Spätestens jetzt war der Mandel hellhörig geworden. Wusste der Urbaniak von seiner neuen Tätigkeit als Ermittler, oder war das, weil er sich wegen der Reportage eh in der Nähe vom Tilmann aufhielt? Der Mandel entschloss sich, lieber nicht nachzufragen. Von wegen schlafende Hunde.

»Ich muss mir das überlegen, Karsten. Gibst du mir einen Tag Bedenkzeit?«

»Sure, hau rein, is Tango«, sagte der Urbaniak und schaute schicksalsschwanger aus dem Fenster, so als hätte er was von außerordentlicher Bedeutung gesehen. Dann klingelte das Telefon, und Urbaniak drückte einen Knopf für die Freisprechanlage.

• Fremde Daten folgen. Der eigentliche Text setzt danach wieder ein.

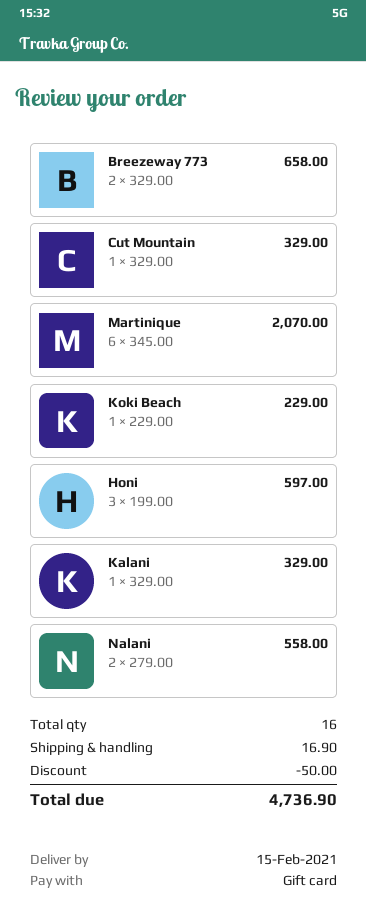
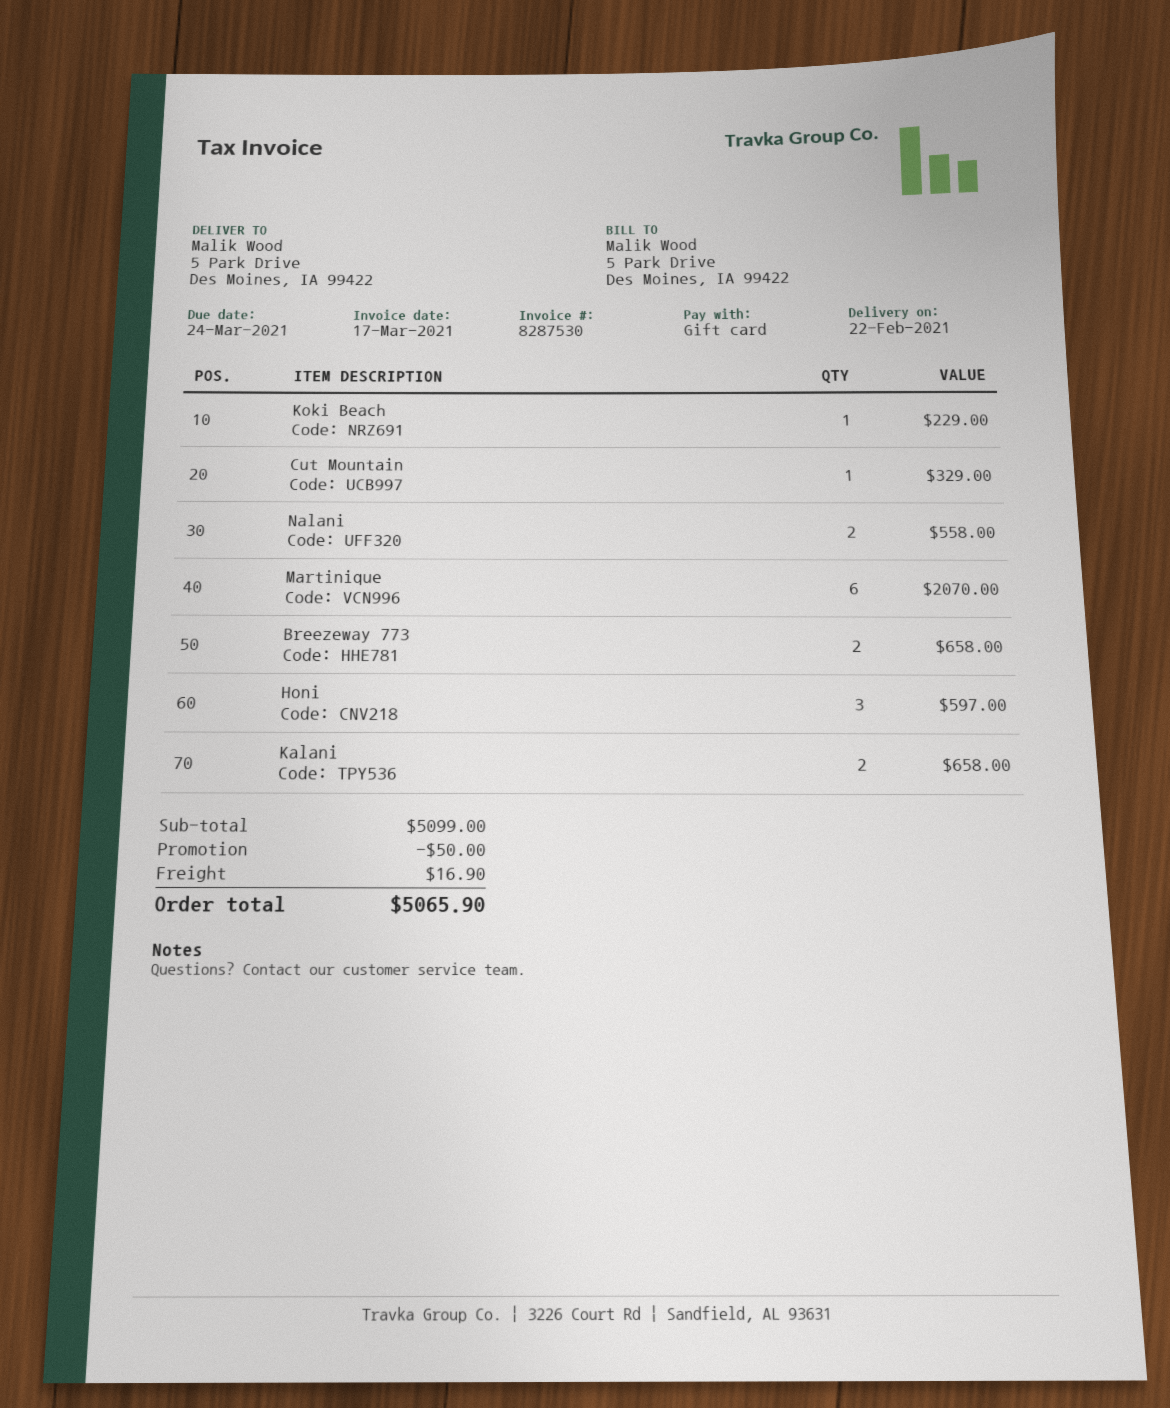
delivery date: 2021-02-15 -> 2021-02-22
Kalani: 1 for 329.00 -> 2 for 658.00
total: 4736.90 -> 5065.90

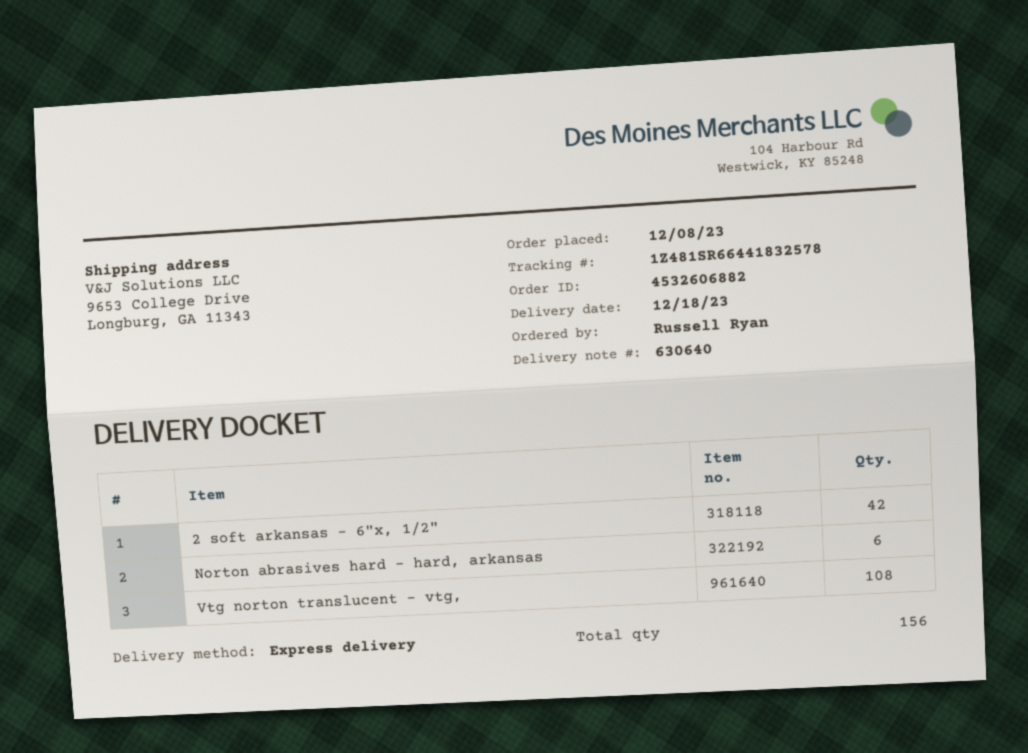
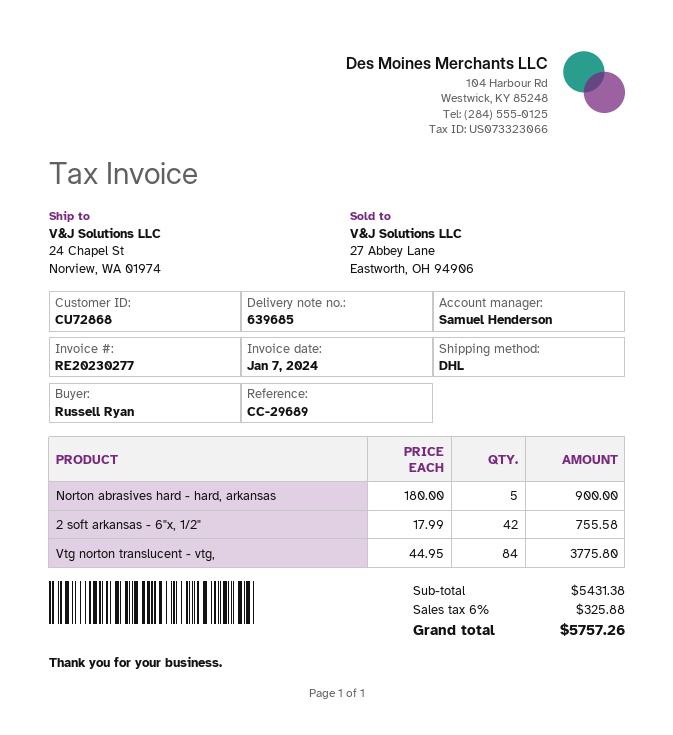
delivery note number: 630640 -> 639685
shipping method: express -> DHL
ship to: 9653 College Drive, Longburg, GA 11343 -> 24 Chapel St, Norview, WA 01974
Norton abrasives hard - hard, arkansas: 6 -> 5
Vtg norton translucent - vtg,: 108 -> 84

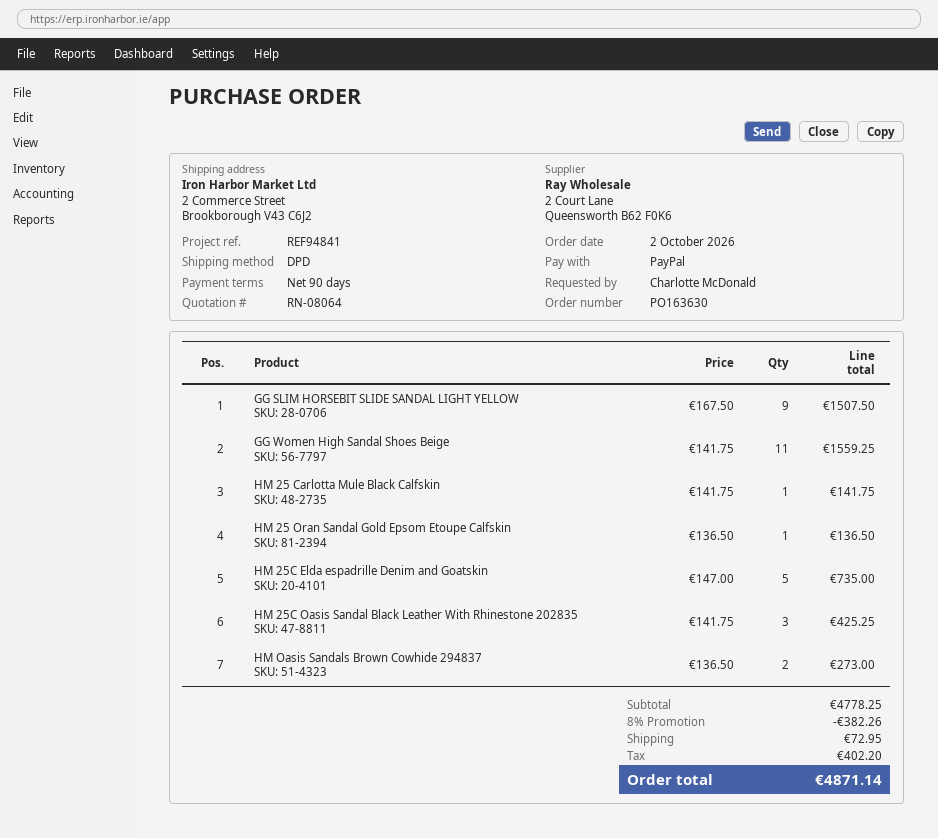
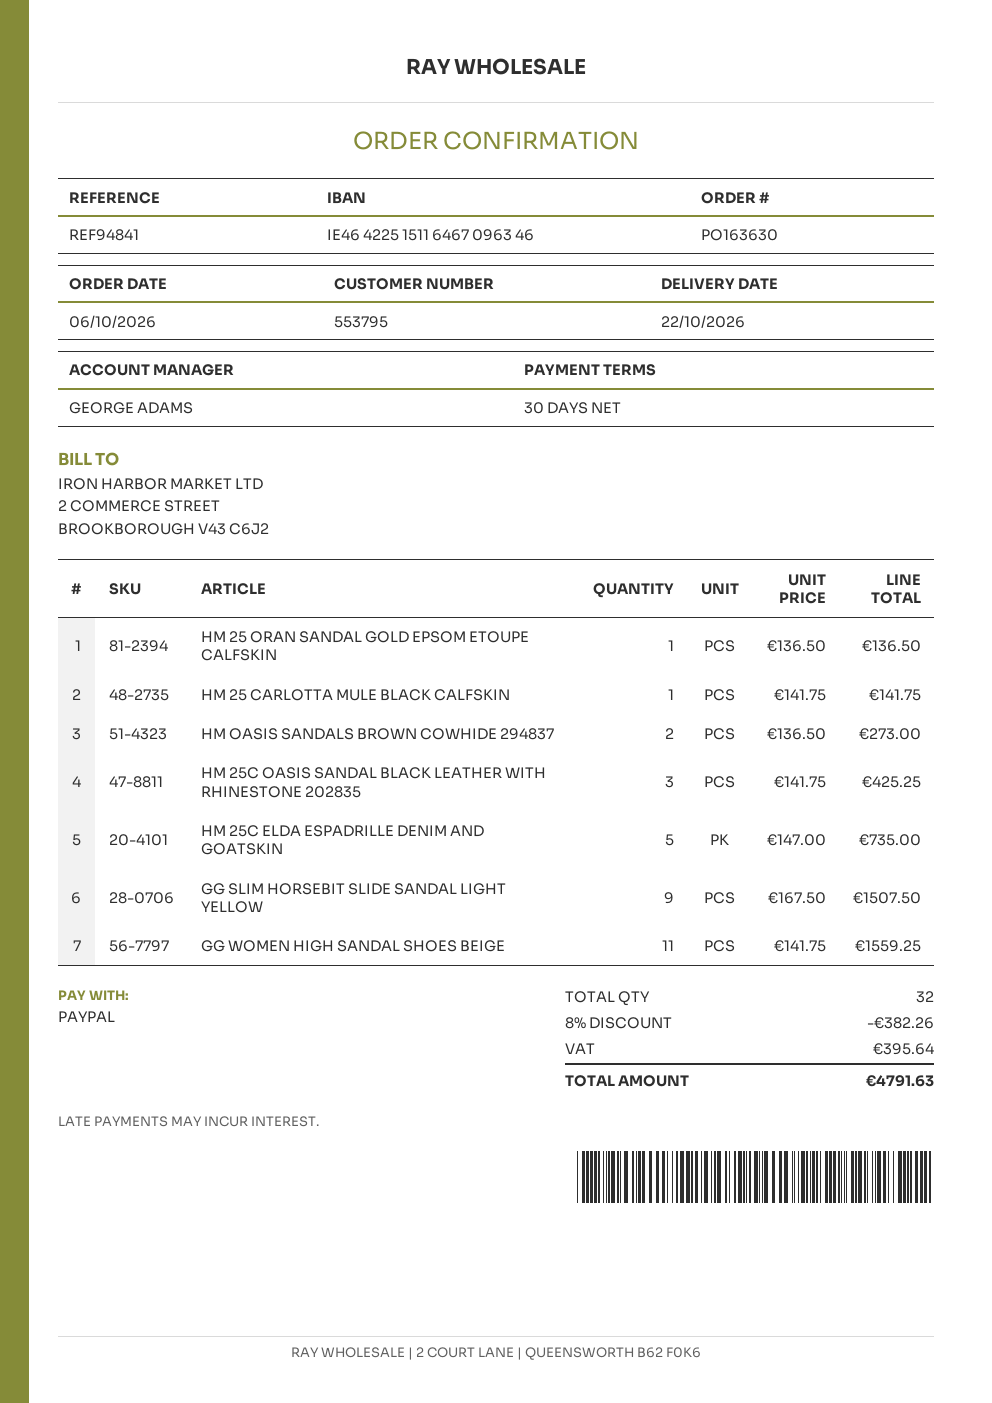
order date: 2026-10-02 -> 2026-10-06
payment terms: 90 days -> 30 days
shipping: 72.95 -> none
tax: 402.20 -> 395.64
total: 4871.14 -> 4791.63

»Ja, schick ihn hoch, Franziska. Ich bin gleich ready

Der Mandel war schon aufgestanden und sagte: »Ich ruf dich an«, während er dem Urbaniak die Hand hinhielt. Dann fiel ihm wieder seine innere Notiz ein, und er ärgerte sich, weil er konnte die Hand ja jetzt schlecht wieder zurückziehen.